:: EXERCISE GOAL ::
Restate word for word the lines below from the one that has "Northman | OGL Source/Legal Status: PD (Viking)" through the one that has "Nithian | OGL", keeping both and dropping all pictures.

(Beginning of EXERCISE MATERIAL)

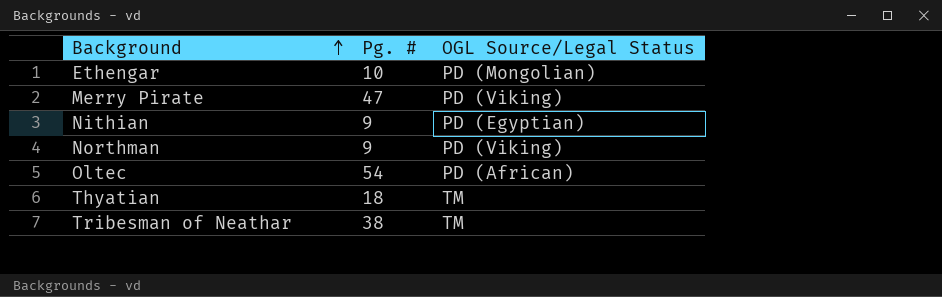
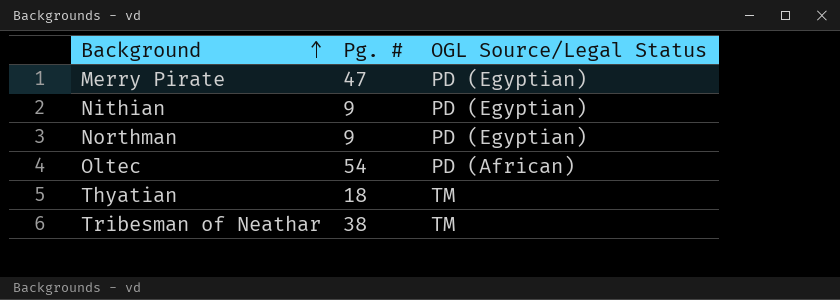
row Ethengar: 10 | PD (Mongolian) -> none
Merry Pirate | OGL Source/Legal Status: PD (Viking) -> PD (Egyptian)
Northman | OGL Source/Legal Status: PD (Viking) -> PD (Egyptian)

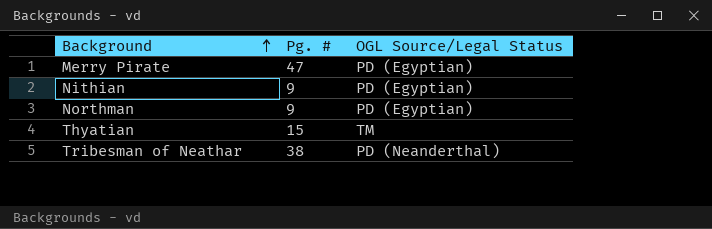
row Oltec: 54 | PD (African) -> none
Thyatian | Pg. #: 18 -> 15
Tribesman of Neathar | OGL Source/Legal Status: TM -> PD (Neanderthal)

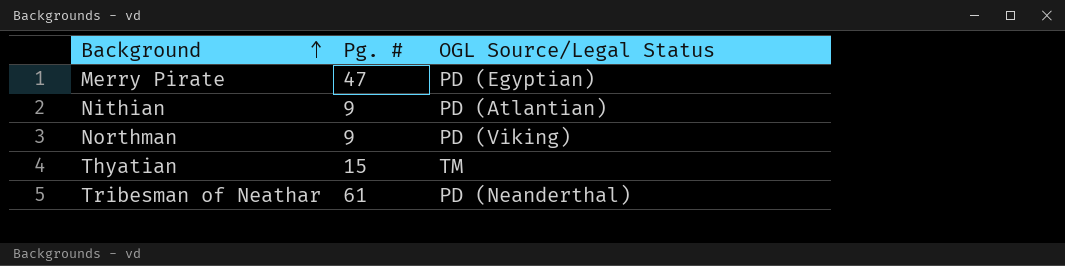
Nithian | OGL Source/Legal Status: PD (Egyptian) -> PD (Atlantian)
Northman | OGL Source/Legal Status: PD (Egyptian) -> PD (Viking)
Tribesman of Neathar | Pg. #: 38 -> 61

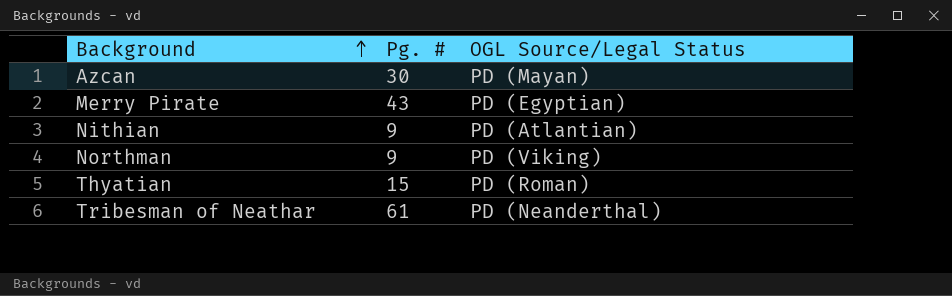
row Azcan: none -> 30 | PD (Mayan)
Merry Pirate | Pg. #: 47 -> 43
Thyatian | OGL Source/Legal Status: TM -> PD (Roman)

(End of EXERCISE MATERIAL)

:: TASK OUTPUT ::
Northman | OGL Source/Legal Status: PD (Viking) -> PD (Egyptian)

row Oltec: 54 | PD (African) -> none
Thyatian | Pg. #: 18 -> 15
Tribesman of Neathar | OGL Source/Legal Status: TM -> PD (Neanderthal)

Nithian | OGL Source/Legal Status: PD (Egyptian) -> PD (Atlantian)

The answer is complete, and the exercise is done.